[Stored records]
╔══

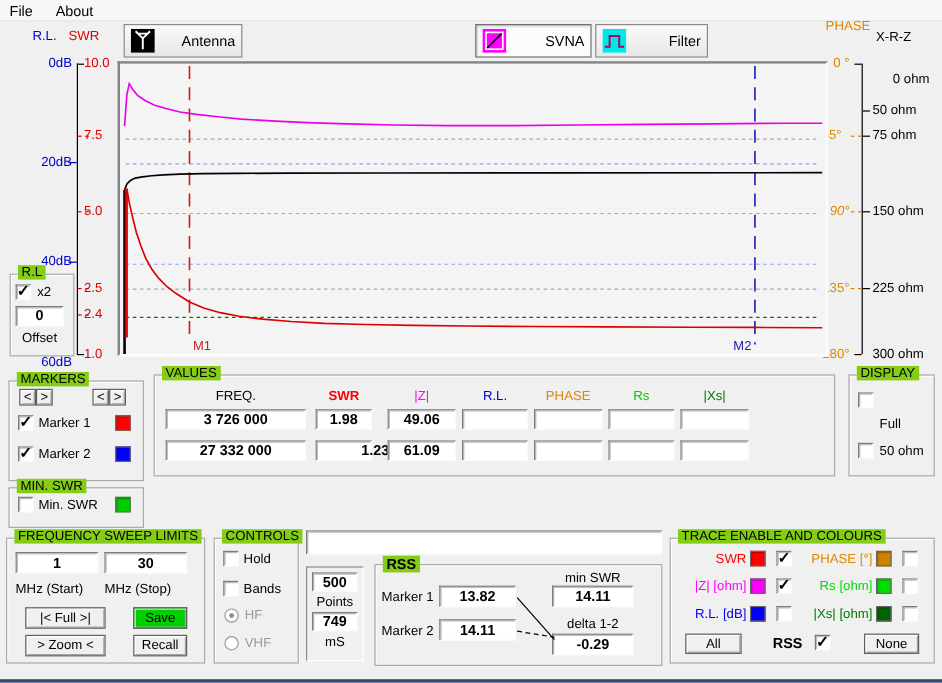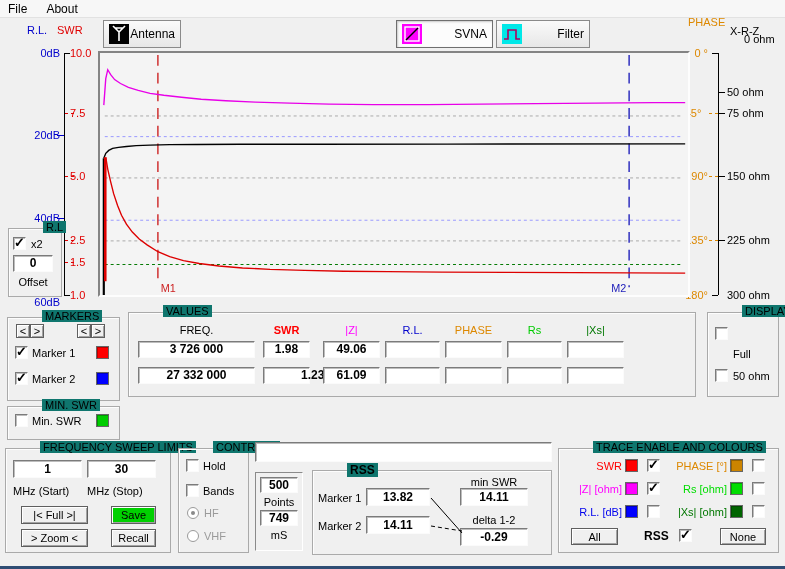"Antenna" div.tbtn { width: 78px -> 99px }
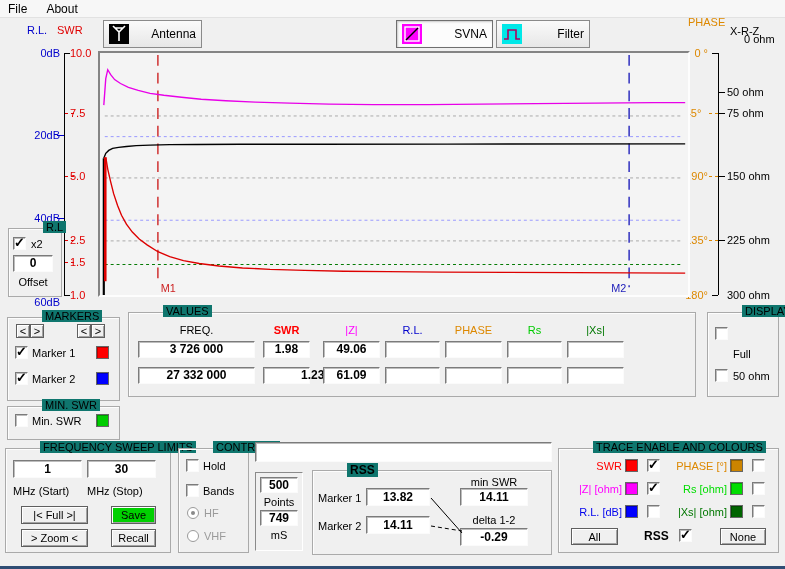"0 ohm" div.axlbl { top: 33px -> 60px }
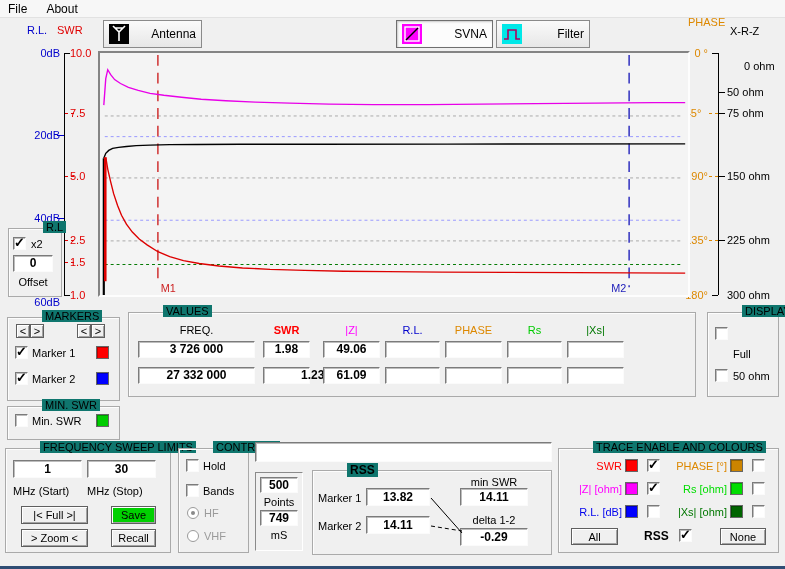"90°" div.axlbl { font-style: none -> italic }
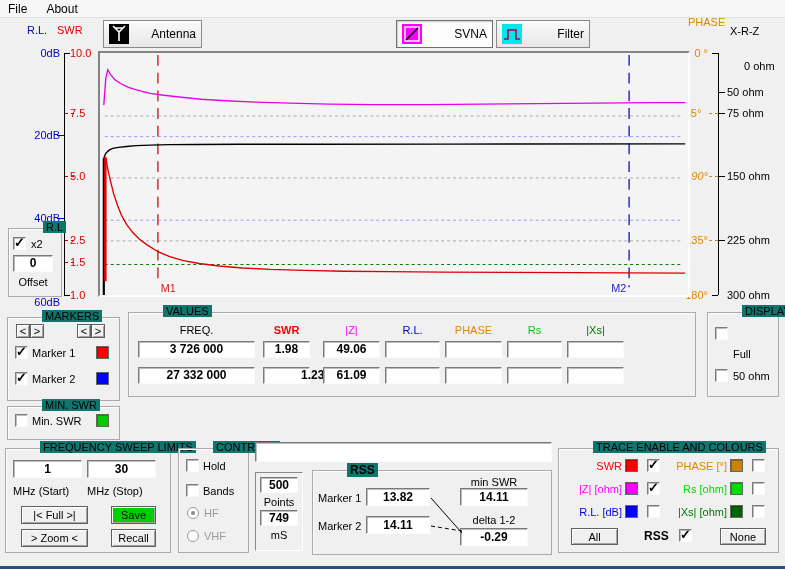"R.L" .gtitle { background: #0f766e -> #84cc16; margin-left: 28px -> none }
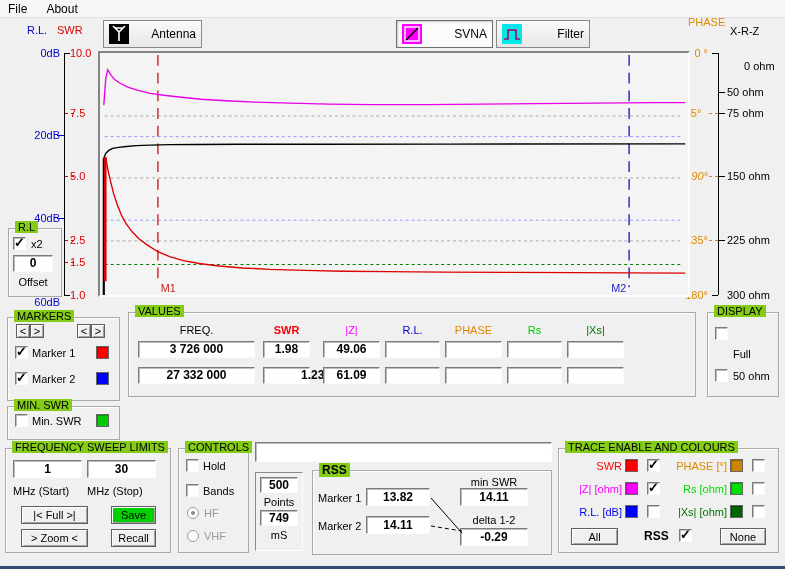"1.5" div.axlbl { text: 1.5 -> 2.4 }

╚══

• [Activity]: Pictures stay out, and every line of the records is transcribed exactly.

• [Finished exercise]:
"Antenna" div.tbtn { width: 78px -> 99px }
"0 ohm" div.axlbl { top: 33px -> 60px }
"90°" div.axlbl { font-style: none -> italic }
"R.L" .gtitle { background: #0f766e -> #84cc16; margin-left: 28px -> none }
"1.5" div.axlbl { text: 1.5 -> 2.4 }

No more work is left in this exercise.